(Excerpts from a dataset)
===============

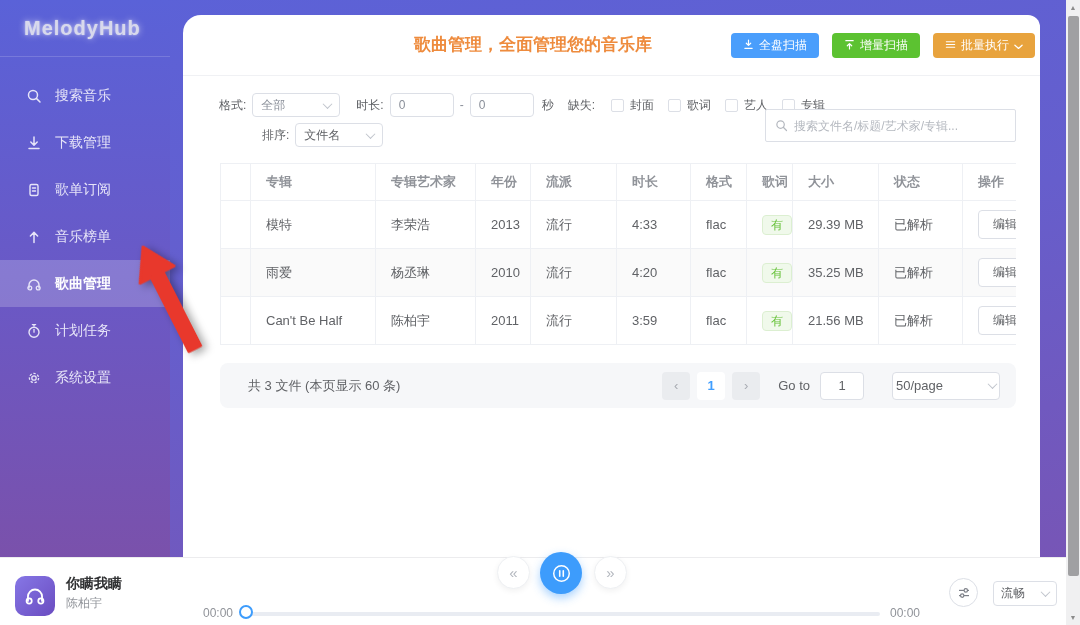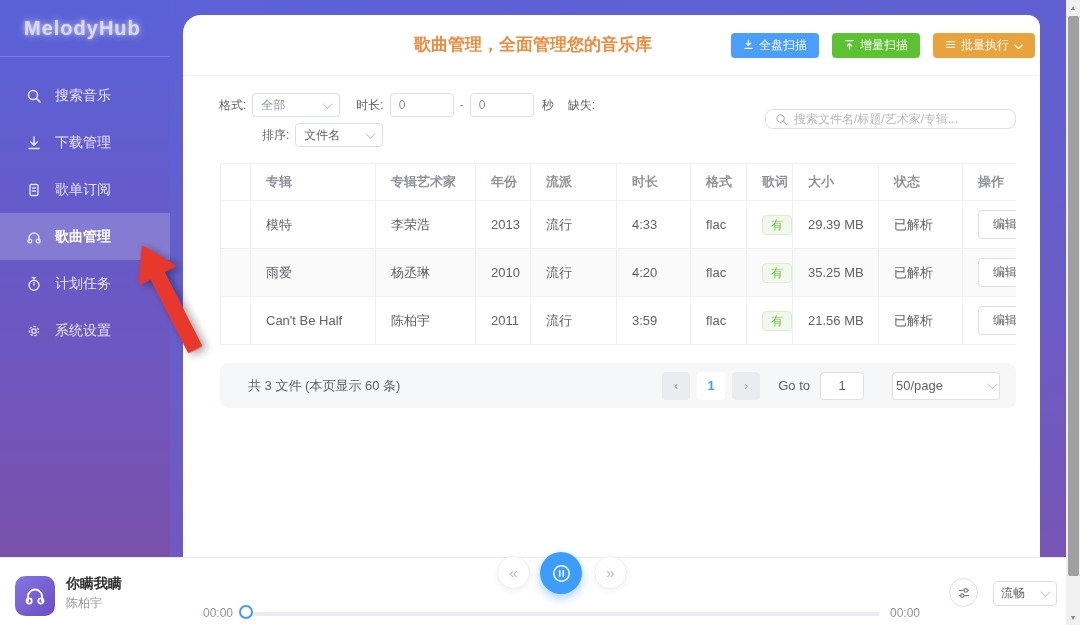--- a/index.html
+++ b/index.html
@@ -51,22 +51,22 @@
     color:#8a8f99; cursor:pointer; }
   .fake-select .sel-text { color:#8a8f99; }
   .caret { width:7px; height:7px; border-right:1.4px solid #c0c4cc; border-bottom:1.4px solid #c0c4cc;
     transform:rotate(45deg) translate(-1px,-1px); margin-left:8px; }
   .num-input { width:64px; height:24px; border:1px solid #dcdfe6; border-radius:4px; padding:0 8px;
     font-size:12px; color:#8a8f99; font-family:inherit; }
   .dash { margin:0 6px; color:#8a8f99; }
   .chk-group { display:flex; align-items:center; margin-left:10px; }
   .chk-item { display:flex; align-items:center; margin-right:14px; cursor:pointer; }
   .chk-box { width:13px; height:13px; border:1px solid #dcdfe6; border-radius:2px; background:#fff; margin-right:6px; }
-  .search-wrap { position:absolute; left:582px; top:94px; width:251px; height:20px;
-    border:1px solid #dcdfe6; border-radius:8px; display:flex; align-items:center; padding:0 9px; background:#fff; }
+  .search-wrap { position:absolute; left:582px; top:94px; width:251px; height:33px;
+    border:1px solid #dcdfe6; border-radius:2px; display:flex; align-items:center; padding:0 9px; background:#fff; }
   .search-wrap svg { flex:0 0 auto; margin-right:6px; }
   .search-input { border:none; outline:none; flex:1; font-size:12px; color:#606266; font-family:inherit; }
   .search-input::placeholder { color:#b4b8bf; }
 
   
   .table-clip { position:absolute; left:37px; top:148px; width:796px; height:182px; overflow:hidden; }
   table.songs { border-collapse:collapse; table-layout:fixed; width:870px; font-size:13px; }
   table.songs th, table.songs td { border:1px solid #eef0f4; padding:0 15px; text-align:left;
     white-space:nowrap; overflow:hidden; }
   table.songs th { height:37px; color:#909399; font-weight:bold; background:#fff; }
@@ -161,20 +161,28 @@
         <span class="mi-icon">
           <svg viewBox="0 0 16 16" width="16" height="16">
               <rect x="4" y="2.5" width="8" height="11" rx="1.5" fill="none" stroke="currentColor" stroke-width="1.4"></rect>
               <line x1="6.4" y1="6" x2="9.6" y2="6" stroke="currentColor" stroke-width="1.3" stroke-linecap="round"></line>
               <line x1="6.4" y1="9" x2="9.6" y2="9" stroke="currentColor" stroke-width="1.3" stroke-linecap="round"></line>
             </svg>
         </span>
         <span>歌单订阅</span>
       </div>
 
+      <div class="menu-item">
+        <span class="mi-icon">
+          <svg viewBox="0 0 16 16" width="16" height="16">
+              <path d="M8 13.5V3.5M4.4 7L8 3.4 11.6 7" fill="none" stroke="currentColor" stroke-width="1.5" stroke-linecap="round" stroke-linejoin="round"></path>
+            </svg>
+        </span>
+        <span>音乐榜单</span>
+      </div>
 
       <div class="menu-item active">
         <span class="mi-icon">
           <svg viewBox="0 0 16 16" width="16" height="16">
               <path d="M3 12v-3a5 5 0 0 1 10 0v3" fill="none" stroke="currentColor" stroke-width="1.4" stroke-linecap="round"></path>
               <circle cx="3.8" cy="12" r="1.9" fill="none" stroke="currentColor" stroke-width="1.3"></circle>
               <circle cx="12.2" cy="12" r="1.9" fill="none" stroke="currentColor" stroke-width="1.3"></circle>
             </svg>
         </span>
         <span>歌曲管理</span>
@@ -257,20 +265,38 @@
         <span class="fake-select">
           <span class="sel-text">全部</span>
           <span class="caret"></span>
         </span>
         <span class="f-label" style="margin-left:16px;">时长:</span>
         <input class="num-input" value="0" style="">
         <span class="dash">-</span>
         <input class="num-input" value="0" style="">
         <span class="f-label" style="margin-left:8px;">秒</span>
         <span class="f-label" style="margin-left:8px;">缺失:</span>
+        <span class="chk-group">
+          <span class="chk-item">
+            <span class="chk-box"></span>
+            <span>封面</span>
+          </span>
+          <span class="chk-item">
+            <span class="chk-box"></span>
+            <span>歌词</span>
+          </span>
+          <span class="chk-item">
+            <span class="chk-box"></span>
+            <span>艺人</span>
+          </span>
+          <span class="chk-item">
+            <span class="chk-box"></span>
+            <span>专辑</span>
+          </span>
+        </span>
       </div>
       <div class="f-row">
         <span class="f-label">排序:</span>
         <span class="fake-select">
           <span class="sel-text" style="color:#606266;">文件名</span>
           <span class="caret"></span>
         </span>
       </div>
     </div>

===============

**Aim of the exercise:** Write out exactly those lines running from the line with "-257,20 +265,38 @@" to the end of the data above, the first and last included.

**Answer box:**
@@ -257,20 +265,38 @@
         <span class="fake-select">
           <span class="sel-text">全部</span>
           <span class="caret"></span>
         </span>
         <span class="f-label" style="margin-left:16px;">时长:</span>
         <input class="num-input" value="0" style="">
         <span class="dash">-</span>
         <input class="num-input" value="0" style="">
         <span class="f-label" style="margin-left:8px;">秒</span>
         <span class="f-label" style="margin-left:8px;">缺失:</span>
+        <span class="chk-group">
+          <span class="chk-item">
+            <span class="chk-box"></span>
+            <span>封面</span>
+          </span>
+          <span class="chk-item">
+            <span class="chk-box"></span>
+            <span>歌词</span>
+          </span>
+          <span class="chk-item">
+            <span class="chk-box"></span>
+            <span>艺人</span>
+          </span>
+          <span class="chk-item">
+            <span class="chk-box"></span>
+            <span>专辑</span>
+          </span>
+        </span>
       </div>
       <div class="f-row">
         <span class="f-label">排序:</span>
         <span class="fake-select">
           <span class="sel-text" style="color:#606266;">文件名</span>
           <span class="caret"></span>
         </span>
       </div>
     </div>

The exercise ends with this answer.